▸ **Assignment**
In the listing that follows, the range to quote begins at the line that has "MARRONE / L" and ends after the line that has "New sofa saver rejuvenator - new,: 4 -> 6"; quote it verbatim and add nothing.

▸ **Supplied records**
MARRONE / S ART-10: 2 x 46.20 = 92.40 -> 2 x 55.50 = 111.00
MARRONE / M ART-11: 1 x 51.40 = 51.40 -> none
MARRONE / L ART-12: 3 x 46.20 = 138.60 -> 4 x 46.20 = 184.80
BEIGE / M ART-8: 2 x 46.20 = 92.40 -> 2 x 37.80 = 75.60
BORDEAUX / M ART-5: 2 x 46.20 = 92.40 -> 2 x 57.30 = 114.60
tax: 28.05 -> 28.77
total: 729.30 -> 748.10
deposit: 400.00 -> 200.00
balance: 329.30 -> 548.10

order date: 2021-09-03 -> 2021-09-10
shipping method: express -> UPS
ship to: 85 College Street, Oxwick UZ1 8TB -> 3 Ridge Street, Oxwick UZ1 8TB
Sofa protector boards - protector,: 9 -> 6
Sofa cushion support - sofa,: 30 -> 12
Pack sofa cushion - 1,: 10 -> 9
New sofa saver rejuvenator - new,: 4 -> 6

...

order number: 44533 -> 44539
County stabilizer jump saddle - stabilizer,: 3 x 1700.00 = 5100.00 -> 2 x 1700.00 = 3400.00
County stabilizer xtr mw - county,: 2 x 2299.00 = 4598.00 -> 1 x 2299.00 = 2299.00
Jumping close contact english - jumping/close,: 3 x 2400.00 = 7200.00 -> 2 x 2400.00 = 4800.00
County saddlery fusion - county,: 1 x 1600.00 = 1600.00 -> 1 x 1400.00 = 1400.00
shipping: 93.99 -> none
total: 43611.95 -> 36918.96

--

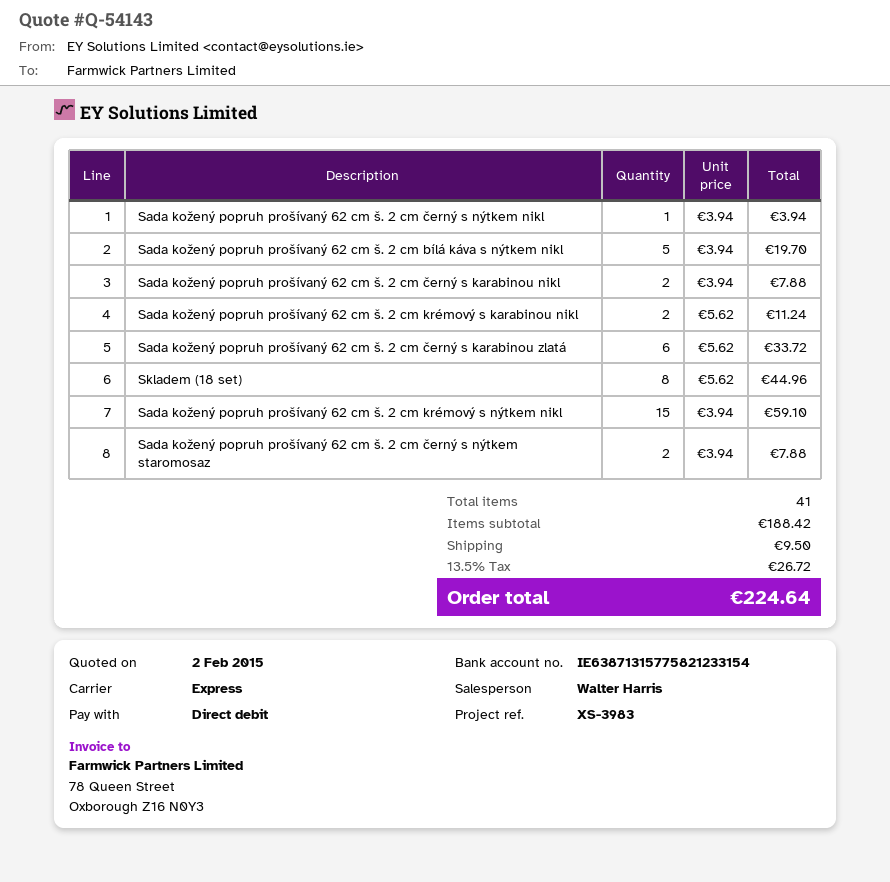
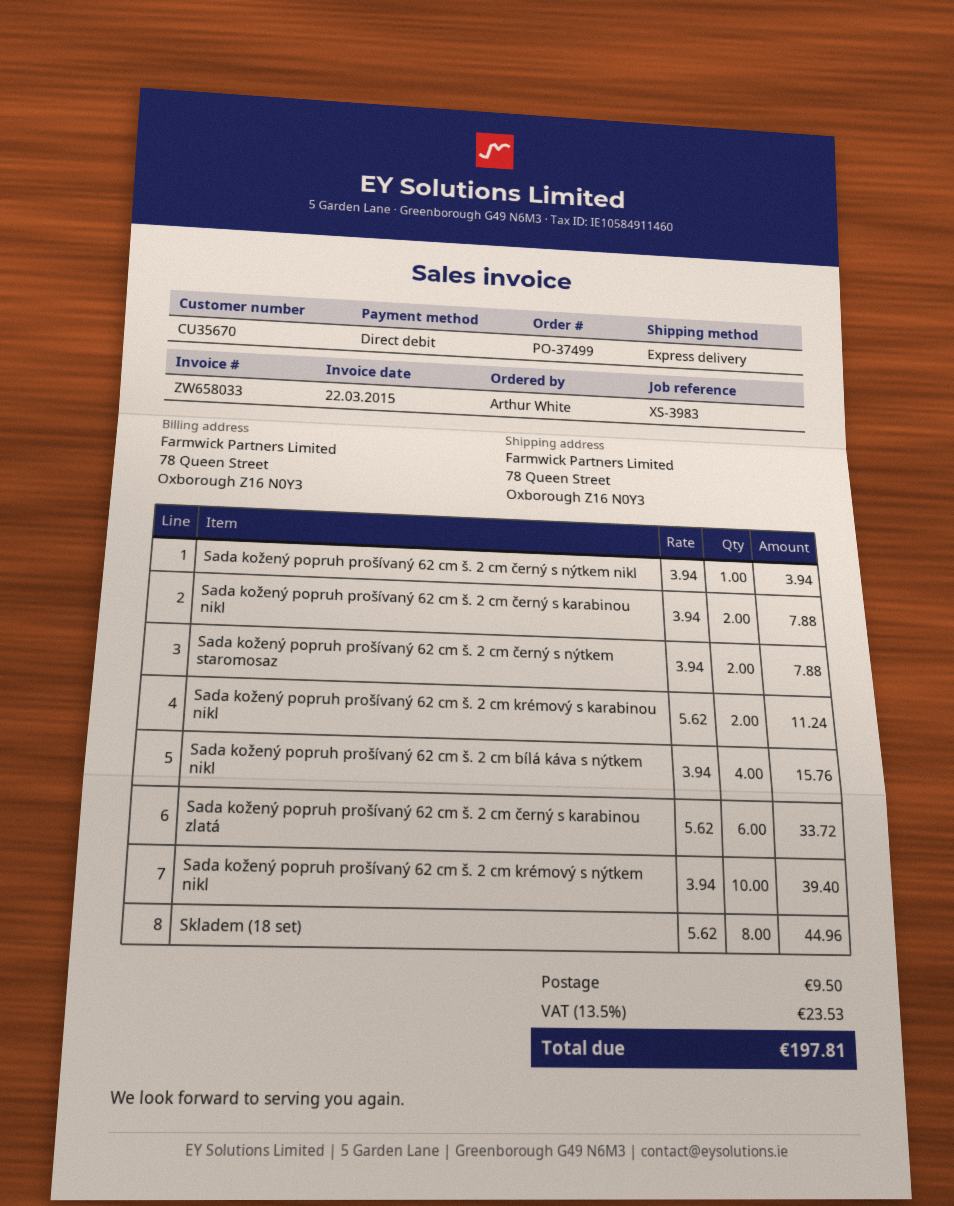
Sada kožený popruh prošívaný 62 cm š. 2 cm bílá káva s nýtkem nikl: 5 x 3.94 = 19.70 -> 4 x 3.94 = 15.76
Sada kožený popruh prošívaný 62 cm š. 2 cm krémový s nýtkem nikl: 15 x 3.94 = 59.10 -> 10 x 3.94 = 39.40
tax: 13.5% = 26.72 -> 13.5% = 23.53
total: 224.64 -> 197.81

▸ **Solution to the problem**
MARRONE / L ART-12: 3 x 46.20 = 138.60 -> 4 x 46.20 = 184.80
BEIGE / M ART-8: 2 x 46.20 = 92.40 -> 2 x 37.80 = 75.60
BORDEAUX / M ART-5: 2 x 46.20 = 92.40 -> 2 x 57.30 = 114.60
tax: 28.05 -> 28.77
total: 729.30 -> 748.10
deposit: 400.00 -> 200.00
balance: 329.30 -> 548.10

order date: 2021-09-03 -> 2021-09-10
shipping method: express -> UPS
ship to: 85 College Street, Oxwick UZ1 8TB -> 3 Ridge Street, Oxwick UZ1 8TB
Sofa protector boards - protector,: 9 -> 6
Sofa cushion support - sofa,: 30 -> 12
Pack sofa cushion - 1,: 10 -> 9
New sofa saver rejuvenator - new,: 4 -> 6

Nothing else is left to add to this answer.